Но я заткнулся. Крепко стиснул зубы и твердил про себя: «Я отомщу».
Отдайте мне приказ, как собаке, чтобы нашел по следу. Отдайте.
— Странно, что Виктора нет.
— Он на допросе. — Донеслось до меня.
Я посмотрел на Реджину и заметил, что она постарела. Ева рядом казалась бледной и серой.
Виктора нет… Я чувствовал, как огонь разрастался в груди. Я ненавидел так, что все мои внутренности начало скручивать. Казалось, ненависть преобразовывалась в нечто кипящее, рвущееся через грудную клетку. Хотелось орать до хрипоты, бить до крови, рвать и метать до уничтожения. Но я стиснул кулаки и пытался сдержать это, несмотря на дрожь от переполняющего гнева. Магия гудела во мне так, что заложило уши.
Убить.
Стереть с лица земли.

Чтобы его труп был поломан и искорежен.
Химер не хоронят. Их сжигают либо в крематории, либо на костре Инквизиции. Вот и его хотелось сжечь. Лучше бы живьем!

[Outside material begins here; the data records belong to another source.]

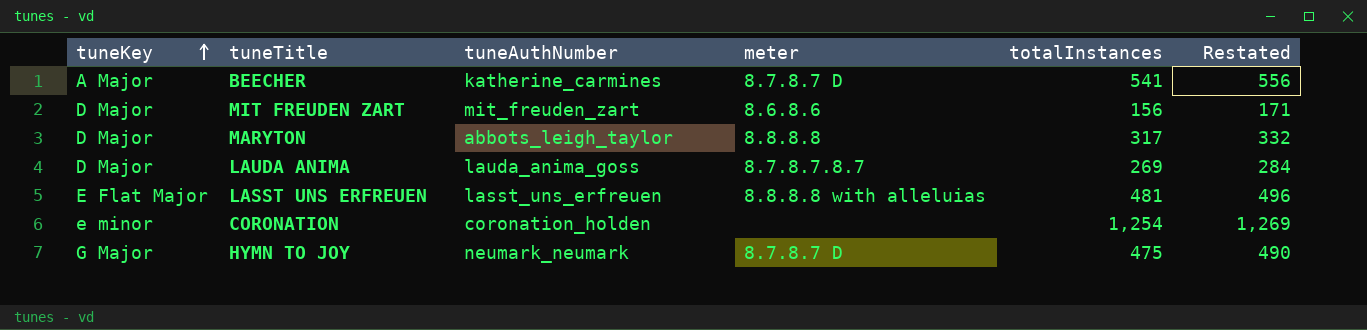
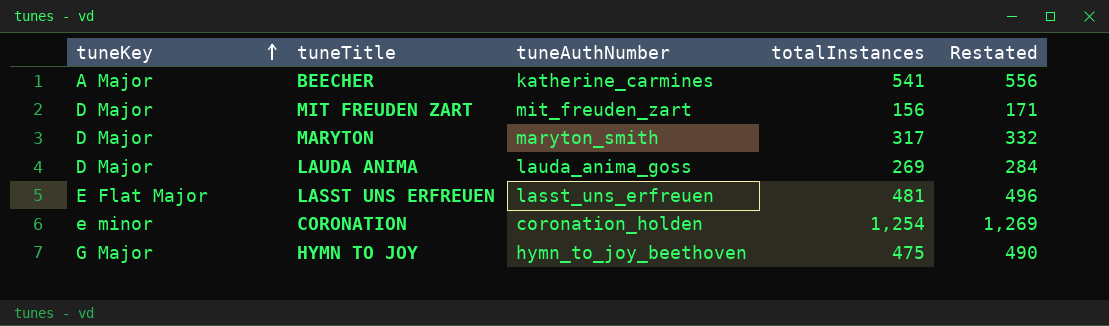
column meter | position: 4 -> none
MARYTON | tuneAuthNumber: abbots_leigh_taylor -> maryton_smith
HYMN TO JOY | tuneAuthNumber: neumark_neumark -> hymn_to_joy_beethoven

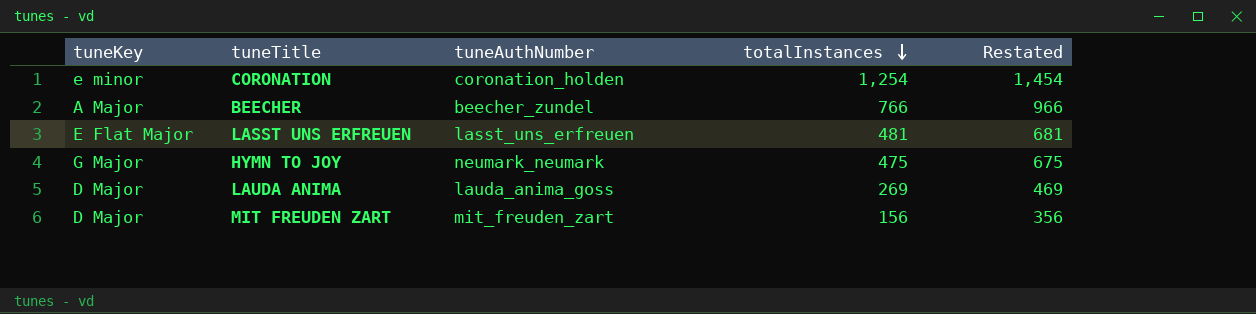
row order: tuneKey ascending -> totalInstances descending
column Restated | formula: [totalInstances] + 15 -> [totalInstances] + 200
row MARYTON: D Major | maryton_smith | 317 | 332 -> none
BEECHER | tuneAuthNumber: katherine_carmines -> beecher_zundel
BEECHER | totalInstances: 541 -> 766
HYMN TO JOY | tuneAuthNumber: hymn_to_joy_beethoven -> neumark_neumark

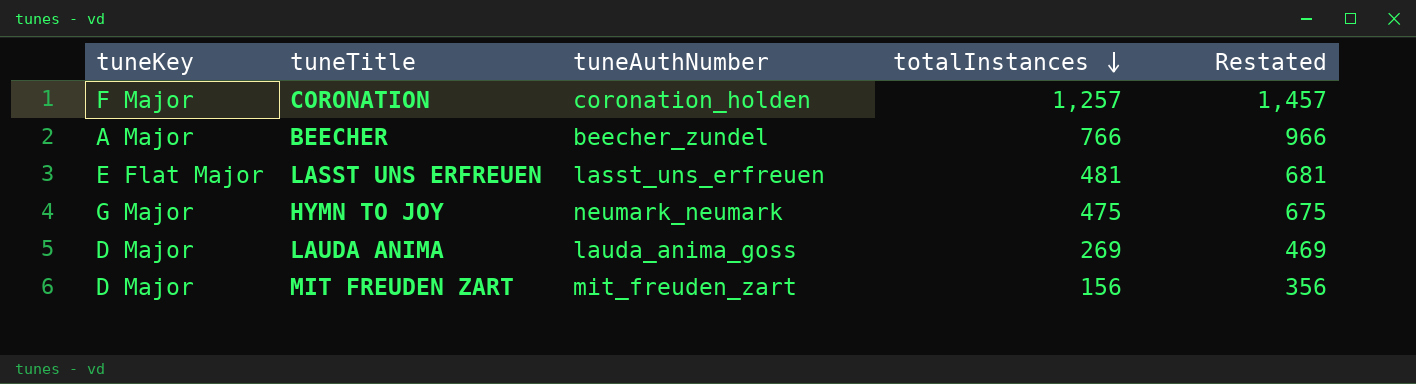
CORONATION | tuneKey: e minor -> F Major
CORONATION | totalInstances: 1,254 -> 1,257
CORONATION | Restated: 1,454 -> 1,457

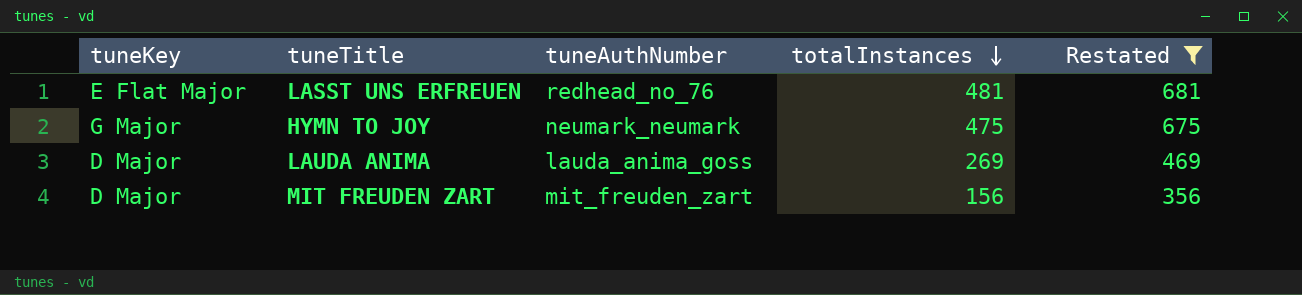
filter: none -> Restated <= 681
LASST UNS ERFREUEN | tuneAuthNumber: lasst_uns_erfreuen -> redhead_no_76

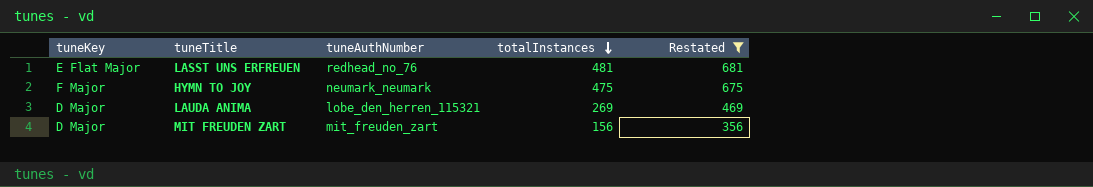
HYMN TO JOY | tuneKey: G Major -> F Major
LAUDA ANIMA | tuneAuthNumber: lauda_anima_goss -> lobe_den_herren_115321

Мириам, это он? Не так ли? Дай знак! Он предал тебя! Его не было рядом! Ты его ждала в том номере? Я знаю. Я помню, как Архивариус говорил, что хозяин гостиницы знал тебя!
Ты не дружила с Химерами. Кроме этого ублюдка Савова. Ты его любила, но ты сомневалась в нем. Из-за него тебя убили.
В кармане лежала цепочка Мириам с нанизанным на нее кольцом — единственное, что я взял после морга. Сил не хватило похоронить с сестрой. Я сжимал ее и твердил, умоляя небеса откликнуться: «Дай знак! Это он? Дай знак…».
Когда гроб оказался в яме, я подошел, держа в руке розу. Одну бордовую. Для моей сестры. Я никогда никому не дарил цветы…
И вот я разжал заледеневшие пальцы, цветок сорвался в пустоту и мягко ударился о крышку. Пара лепестков оторвалось и отлетело. А дальше в могилу посыпались целые букеты. Как было много цветов! Они хоронили Мириам. Они закрывали своими лепестками и стеблями гроб. Кидали все. Все двенадцать. Женщины тихо плакали, всхлипывая в носовые платки, у некоторых мужчин в глазах стояли слезы.
— Пойдем? — Мягко попросил Стефан.
И я ушел. Ушел сиротой.
Теперь у меня никого и ничего, кроме желания отомстить.